START Provided material

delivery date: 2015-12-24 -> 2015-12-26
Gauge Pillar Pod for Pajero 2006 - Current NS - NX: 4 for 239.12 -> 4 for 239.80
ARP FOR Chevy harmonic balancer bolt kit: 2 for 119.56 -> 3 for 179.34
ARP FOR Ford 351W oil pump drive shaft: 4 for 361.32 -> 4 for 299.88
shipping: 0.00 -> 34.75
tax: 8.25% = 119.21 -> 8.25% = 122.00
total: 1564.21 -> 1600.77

END Provided material
START Provided material

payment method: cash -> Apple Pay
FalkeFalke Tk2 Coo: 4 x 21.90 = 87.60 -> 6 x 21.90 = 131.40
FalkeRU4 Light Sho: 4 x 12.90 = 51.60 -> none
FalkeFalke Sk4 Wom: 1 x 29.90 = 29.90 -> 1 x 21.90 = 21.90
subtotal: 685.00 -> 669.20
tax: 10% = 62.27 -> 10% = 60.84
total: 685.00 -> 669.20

END Provided material

## [Work order]
Of the entries listed above, reproduce only the lines starting at the line containing "ARP FOR Ford" and ending at the line containing "total: 1564.21 -> 1600.77". Include both, exactly as they stand.

## [Written reply]
ARP FOR Ford 351W oil pump drive shaft: 4 for 361.32 -> 4 for 299.88
shipping: 0.00 -> 34.75
tax: 8.25% = 119.21 -> 8.25% = 122.00
total: 1564.21 -> 1600.77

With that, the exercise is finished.